In the small- and medium-sized business, the control environment will be a direct function of the owner/ manager. Does he or she demonstrate a concern for the integrity and accuracy of accounting information? Is appropriate attention given to the hiring of employees to see that persons at appropriate skill levels are filling critical positions? Is there sufficient staffing to enable employees to devote the time necessary to produce accurate, reliable information? The "tone at the top" sets the standard for the total organization. The auditor's consideration of the control environment should be documented, probably in the form of a narrative, in the working papers.
Knowledge of the accounting system in the smaller entity should be well established from prior dealings. Making the many audit adjustments common in these audits win have provided a thorough understanding. All that may be needed is the documentation and walk through of that system, recorded either in narrative form or in simple flow charts. It would be a cradle to grave" analysis of the essential transaction streams, including the preparation of financial statements.
The auditor's consideration of the control procedures in a small- or medium-sized business could very well be accomplished as part of the first two steps. No doubt the owner/manager will be an essential ingredient in reviewing and authorizing transactions. What he or she does to detect errors or insure accuracy should be established as part of the review of the control environment. Examination of a few documents on a walk through basis should establish that the procedures are in place. Further, when describing the flow of transactions through the accounting system, points of control should be established, observed and described.
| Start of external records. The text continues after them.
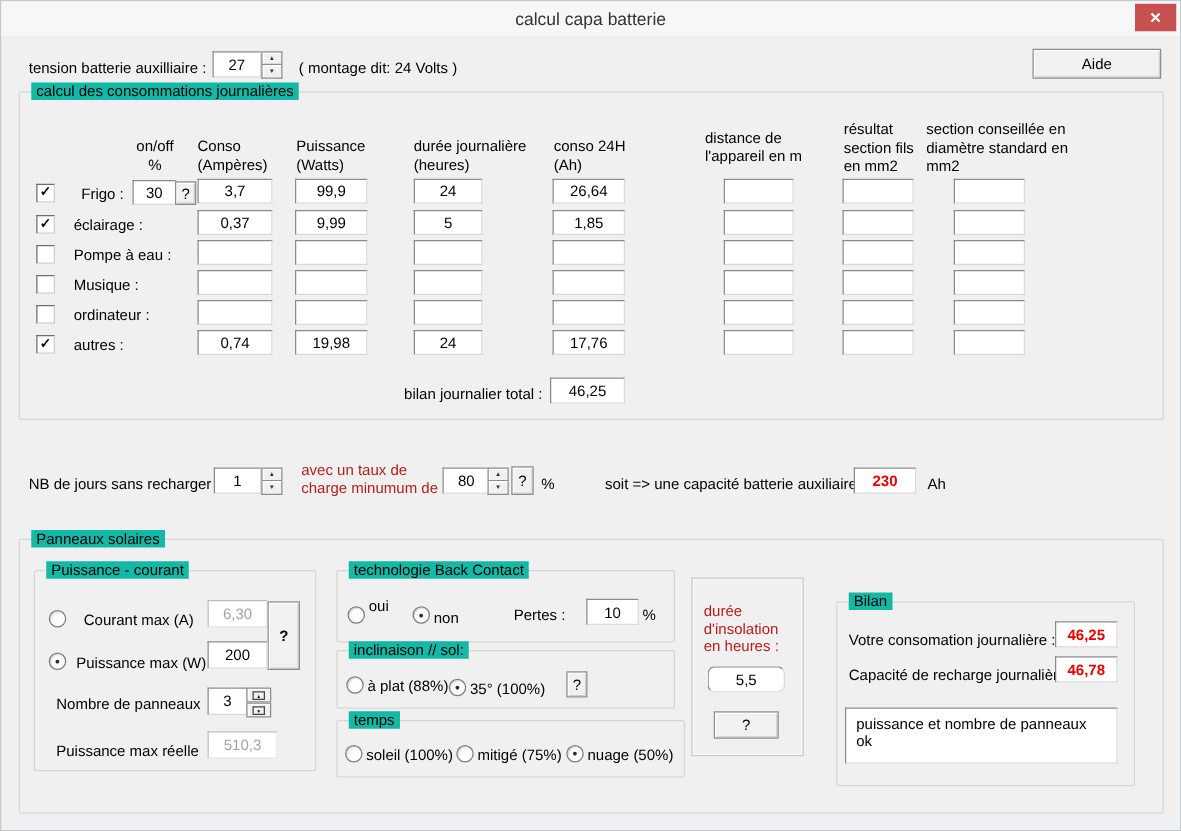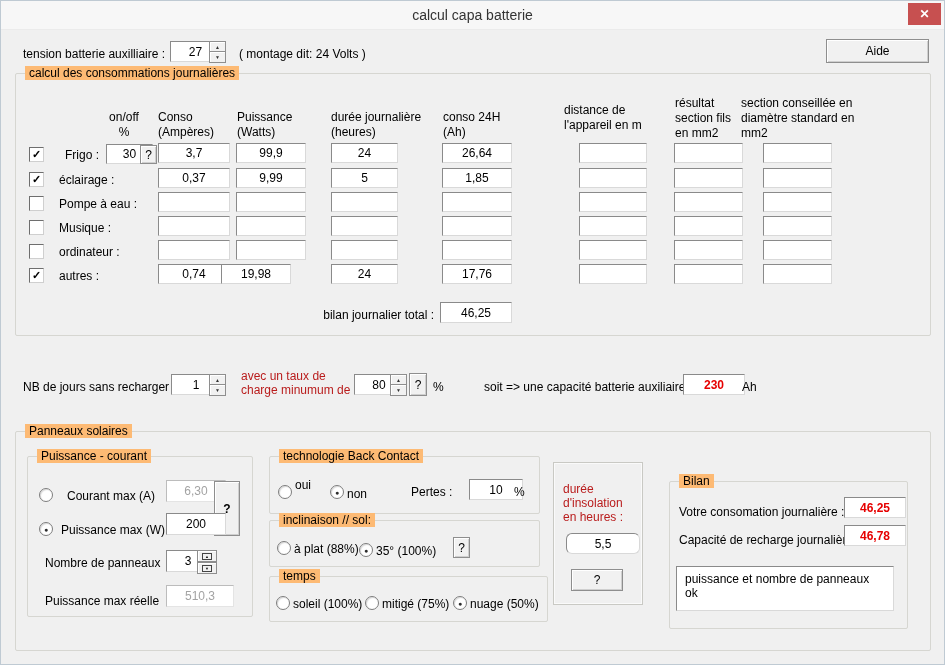--- a/index.html
+++ b/index.html
@@ -13,7 +13,7 @@
   .grp{position:absolute;border:1px solid #d6d6d1;border-radius:2px;}
   .grp-title{position:absolute;top:-8px;left:9px;background:#fdba74;padding:0 4px;font-size:12px;white-space:nowrap;}
   .tb{position:absolute;background:#fff;border:1px solid;border-color:#8a8a8a #d9d9d9 #d9d9d9 #8a8a8a;
-    font-family:"Liberation Sans",sans-serif;font-size:12px;text-align:center;padding:0 8px;box-sizing:content-box;}
+    font-family:"Liberation Sans",sans-serif;font-size:12px;text-align:center;padding:0 2px;box-sizing:content-box;}
   .tb.dis{color:#a3a3a3;border-color:#bcbcbc #e4e4e4 #e4e4e4 #bcbcbc;}
   .tb.red{color:#e60000;font-weight:bold;}
   .msgbox{position:absolute;background:#fff;border:1px solid;border-color:#8a8a8a #d9d9d9 #d9d9d9 #8a8a8a;

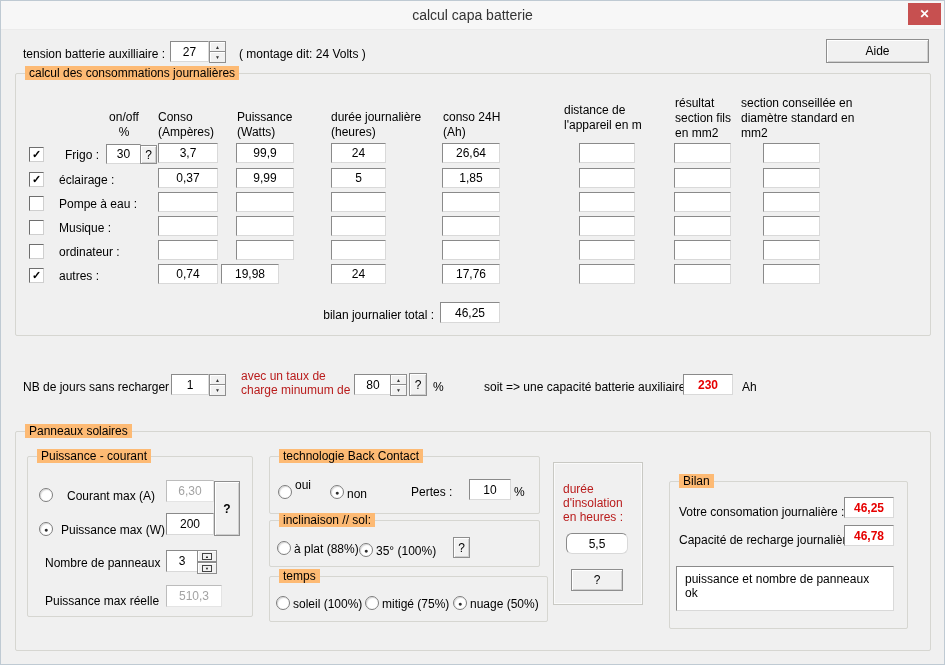--- a/index.html
+++ b/index.html
@@ -11,7 +11,7 @@
   .lbl{position:absolute;font-size:12px;color:#000;white-space:nowrap;}
   .mlbl{position:absolute;font-size:12px;color:#b91c1c;line-height:14px;white-space:pre-line;}
   .grp{position:absolute;border:1px solid #d6d6d1;border-radius:2px;}
-  .grp-title{position:absolute;top:-8px;left:9px;background:#fdba74;padding:0 4px;font-size:12px;white-space:nowrap;}
+  .grp-title{position:absolute;top:-8px;left:9px;background:#14b8a6;padding:0 4px;font-size:12px;white-space:nowrap;}
   .tb{position:absolute;background:#fff;border:1px solid;border-color:#8a8a8a #d9d9d9 #d9d9d9 #8a8a8a;
     font-family:"Liberation Sans",sans-serif;font-size:12px;text-align:center;padding:0 2px;box-sizing:content-box;}
   .tb.dis{color:#a3a3a3;border-color:#bcbcbc #e4e4e4 #e4e4e4 #bcbcbc;}

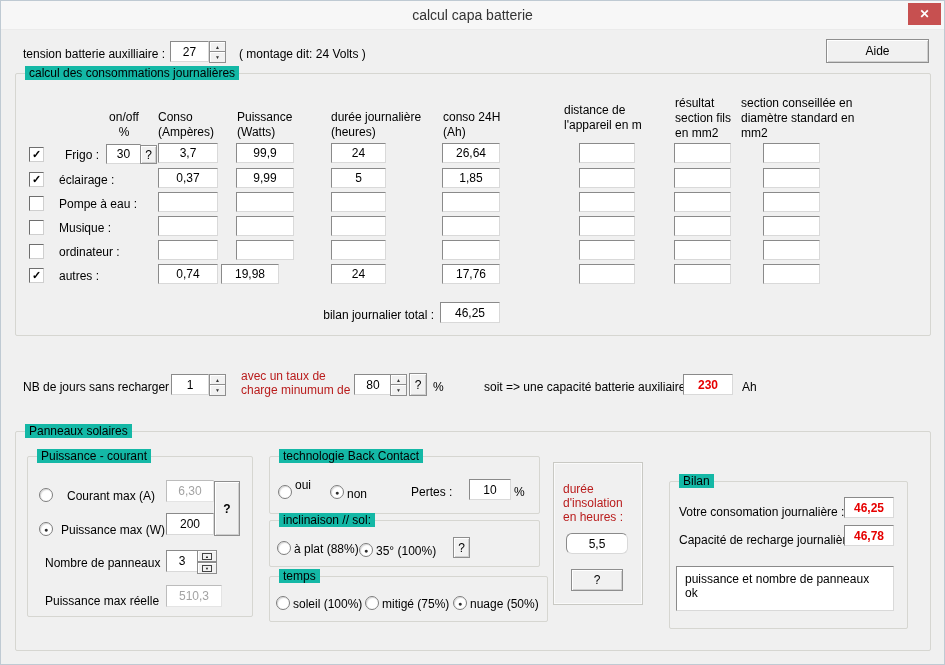--- a/index.html
+++ b/index.html
@@ -153,7 +153,7 @@
     </div>
   <div class="lbl" style="left:58px;top:268px;">autres :</div>
   <input class="tb" style="left: 157px; top: 263px; width: 54px; height: 18px;" value="0,74">
-  <input class="tb" style="left: 220px; top: 263px; width: 52px; height: 18px;" value="19,98">
+  <input class="tb" style="left: 235px; top: 263px; width: 52px; height: 18px;" value="19,98">
   <input class="tb" style="left: 330px; top: 263px; width: 49px; height: 18px;" value="24">
   <input class="tb" style="left: 441px; top: 263px; width: 52px; height: 18px;" value="17,76">
   <input class="tb" style="left: 578px; top: 263px; width: 50px; height: 18px;" value="">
Having reviewed and documented the internal control structure, the auditor of a small- and medium-sized business must decide in the planning process how to proceed. The auditor may decide, for efficiency, to assess control risk at the maximum and basically do an all substantive audit. Or, the auditor may decide in some areas that the control structure policies and procedures that should enable the lowering of that control risk appear to be in place. If the auditor decides to lower control risk, he or she must test the controls to evaluate the effectiveness of such policies and procedures to prevent and detect material misstatements. This latter approach would be taken where the auditor thinks the effort to test the controls will be offset by a reduction in the substantive tests needed to keep the overall audit risk at an acceptable level.
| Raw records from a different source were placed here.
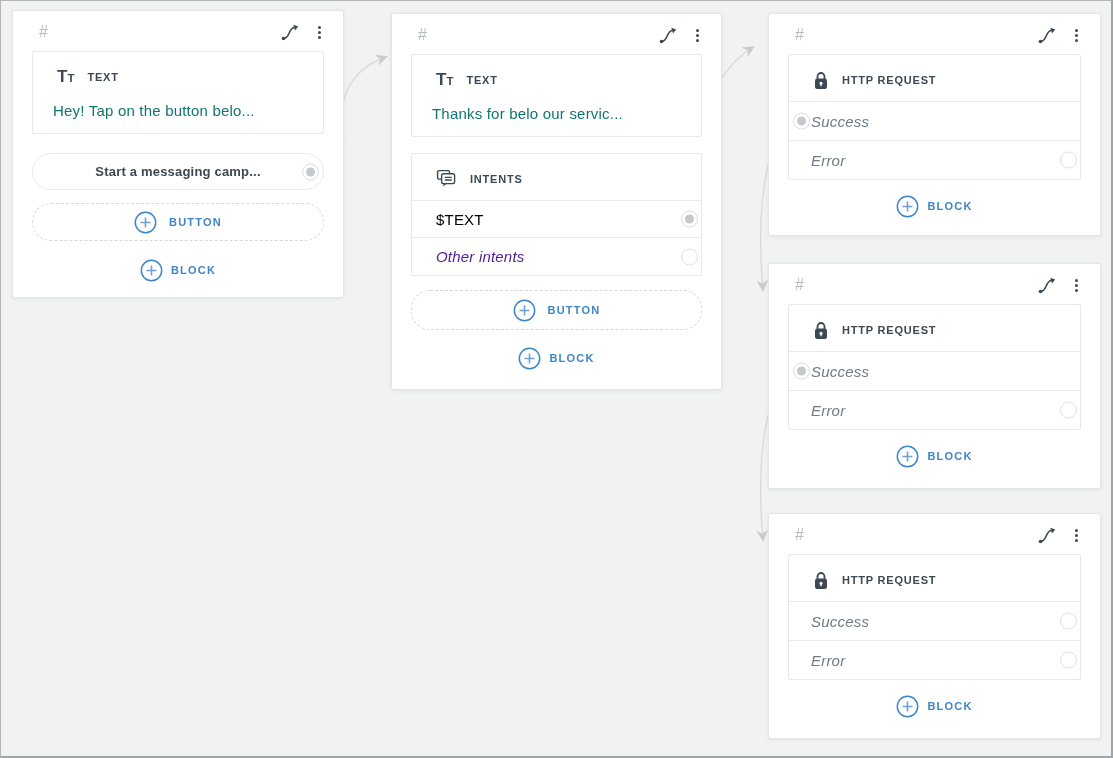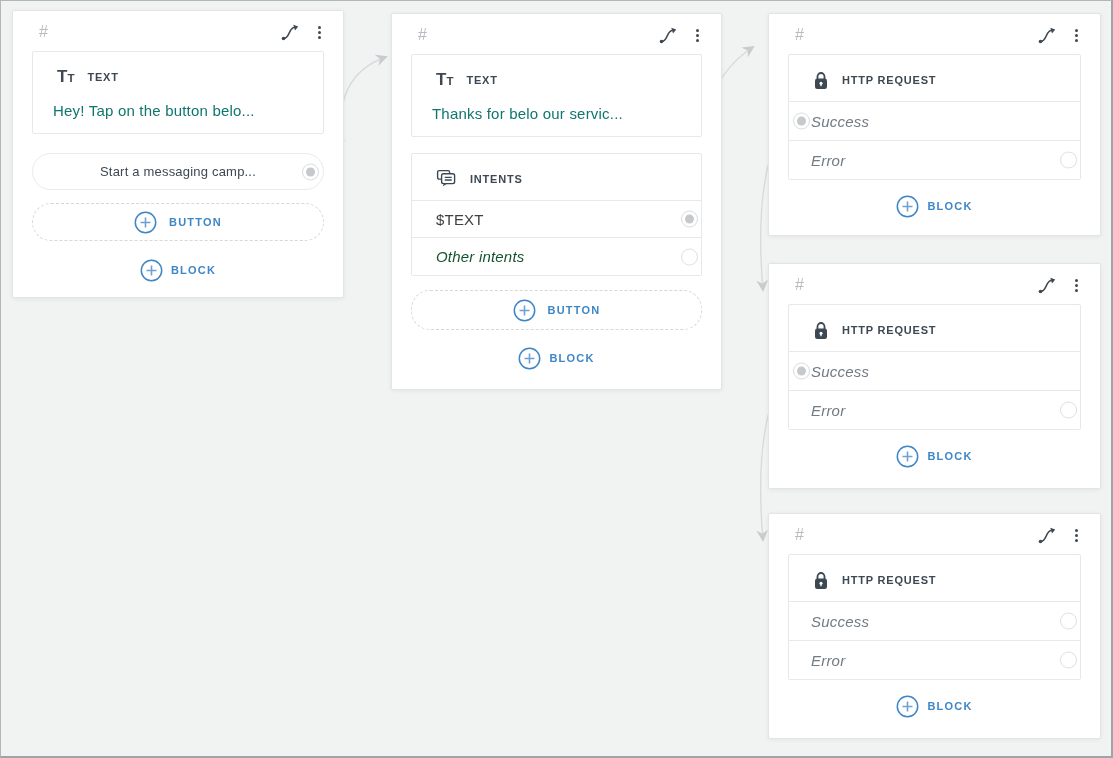--- a/index.html
+++ b/index.html
@@ -62,7 +62,7 @@
     margin-top:19px; height:37px; position:relative;
     border:1px solid #e8eaec; border-radius:19px;
     display:flex; align-items:center; justify-content:center;
-    font-size:13px; font-weight:400; color:#3d4852; letter-spacing:.2px;
+    font-size:13px; font-weight:700; color:#3d4852; letter-spacing:.2px;
     background:#fff; cursor:pointer;
   }
   .pill .radio { position:absolute; right:4px; top:50%; transform:translateY(-50%); }

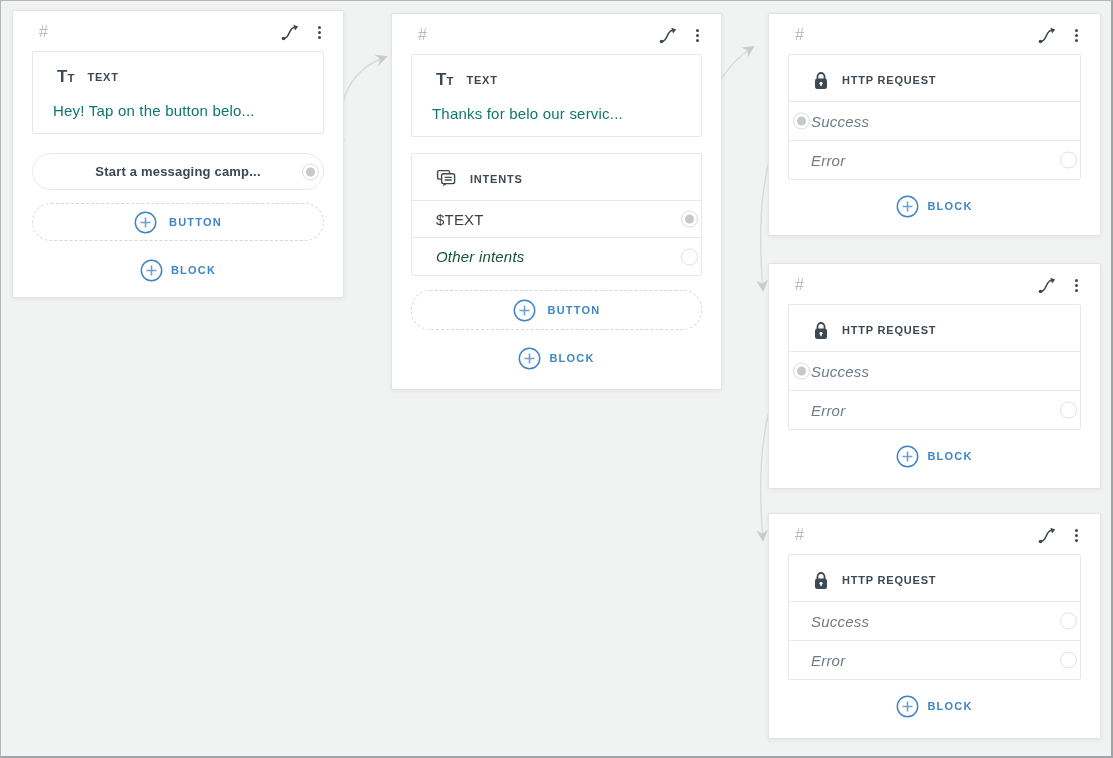--- a/index.html
+++ b/index.html
@@ -100,7 +100,7 @@
   .row .radio.left  { position:absolute; left:4px;  top:50%; transform:translateY(-50%); }
   .intent-row { height:37px; }
   .intent-row + .intent-row { height:38px; }
-  .row-label-dark { color:#404040; }
+  .row-label-dark { color:#000000; }
   .row-label-italic { font-style:italic; color:#14532d; }
   .http-box { margin-top:0; }
   .http-row { height:39px; padding-left:22px; }

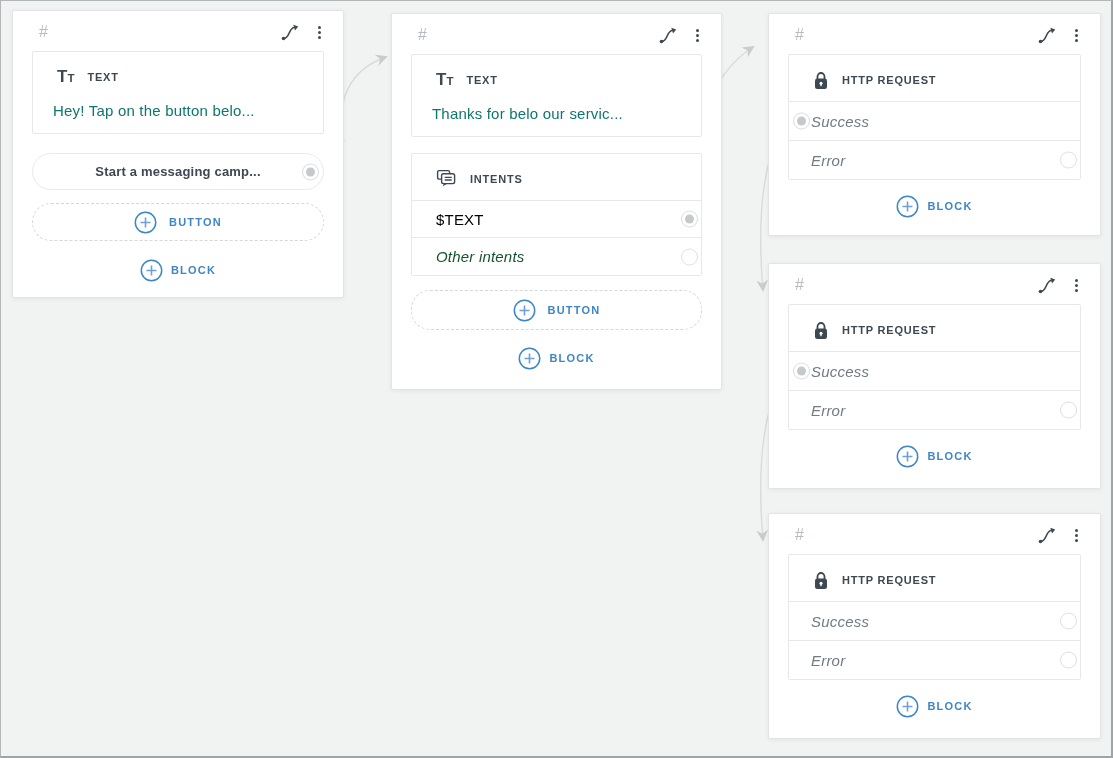--- a/index.html
+++ b/index.html
@@ -101,7 +101,7 @@
   .intent-row { height:37px; }
   .intent-row + .intent-row { height:38px; }
   .row-label-dark { color:#000000; }
-  .row-label-italic { font-style:italic; color:#14532d; }
+  .row-label-italic { font-style:italic; color:#4c1d95; }
   .http-box { margin-top:0; }
   .http-row { height:39px; padding-left:22px; }
   .http-row .row-label-italic { color:#717b84; }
One of the major causes of increased audit time in the implementation of the new SASs will relate to the first time requirement that the auditor document his or her understanding of the internal control structure and perform sufficient procedures to see it is in place. It is here that the education of the client will be important. The client will need to be convinced that both the client and the auditor gain from the process. For example, how many clients will eagerly await a discussion on the interrelationship of inherent, control and detection risk?
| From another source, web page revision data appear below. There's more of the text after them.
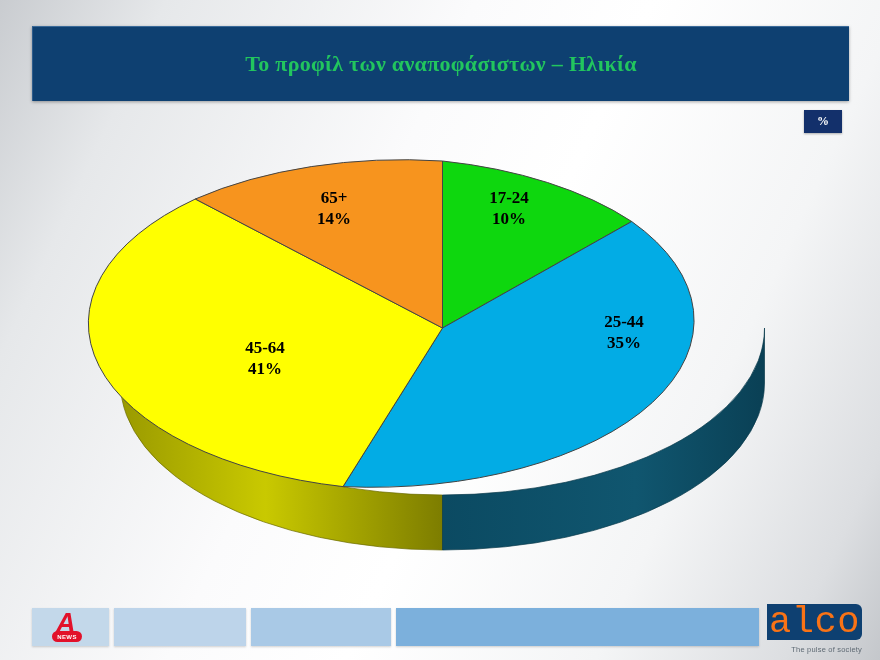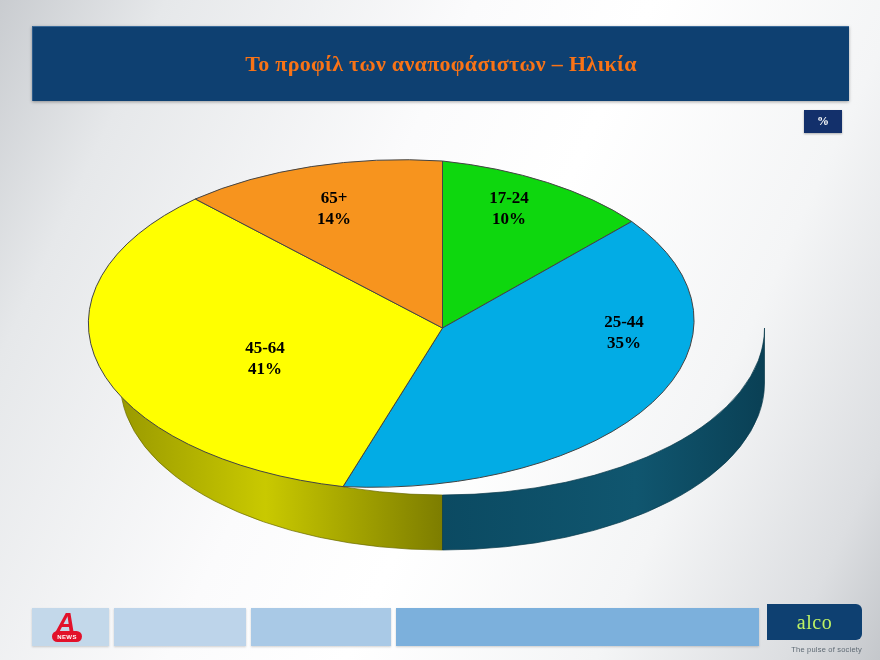--- a/index.html
+++ b/index.html
@@ -37,7 +37,7 @@
     justify-content: center;
   }
   .title-text {
-    color: #f97316;
+    color: #22c55e;
     font-size: 22px;
     font-weight: bold;
     font-family: "Liberation Serif", "DejaVu Serif", serif;

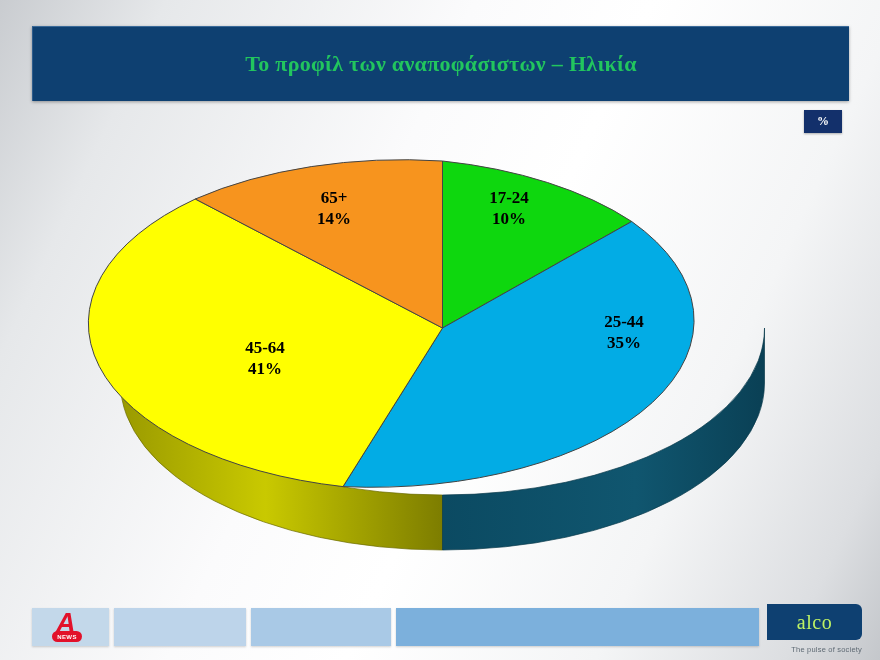--- a/index.html
+++ b/index.html
@@ -153,9 +153,9 @@
     justify-content: center;
   }
   .alco-text {
-    color: #bef264;
-    font-family: Liberation Serif, serif;
-    font-size: 20px;
+    color: #f97316;
+    font-family: Liberation Mono, monospace;
+    font-size: 37px;
     line-height: 30px;
     letter-spacing: 0.5px;
   }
This article focused on the n w SASs, but the auditor in a medium- sized business should recognize that new FASB statements will also have significant impact on time budgets for 1989 audits. The additional time required to comply with new requirements on the statement of cash flows, accounting for income taxes (if adopted early) and required pension disclosures, should be considered in planning and determining their effects on the fee structure of future audit engagements. Conclusion
The anticipated communication between auditor and client coupled with the documentation of auditing procedures and new accounting requirements will place added burdens on the fee structure of many existing audit engagements. The auditor should anticipate the effort that will be needed both to implement the new pronouncements and to introduce clients to the implications for their financial statements and audit fees.